TASK INSTRUCTIONS:
Transcribe the records from the line containing "saved in apps/backend/outs/<workspace_id>/." onward, up to and including the final line, exactly and without anything else.

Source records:
╭──

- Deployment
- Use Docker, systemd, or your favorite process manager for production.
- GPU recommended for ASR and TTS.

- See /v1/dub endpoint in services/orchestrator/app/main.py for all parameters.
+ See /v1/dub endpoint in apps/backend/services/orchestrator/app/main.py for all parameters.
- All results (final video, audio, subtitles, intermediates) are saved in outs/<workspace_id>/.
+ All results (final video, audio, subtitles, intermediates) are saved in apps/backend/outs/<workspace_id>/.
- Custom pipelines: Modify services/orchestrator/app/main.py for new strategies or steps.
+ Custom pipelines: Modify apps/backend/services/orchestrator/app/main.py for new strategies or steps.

╰──

REPLY:
+ All results (final video, audio, subtitles, intermediates) are saved in apps/backend/outs/<workspace_id>/.
- Custom pipelines: Modify services/orchestrator/app/main.py for new strategies or steps.
+ Custom pipelines: Modify apps/backend/services/orchestrator/app/main.py for new strategies or steps.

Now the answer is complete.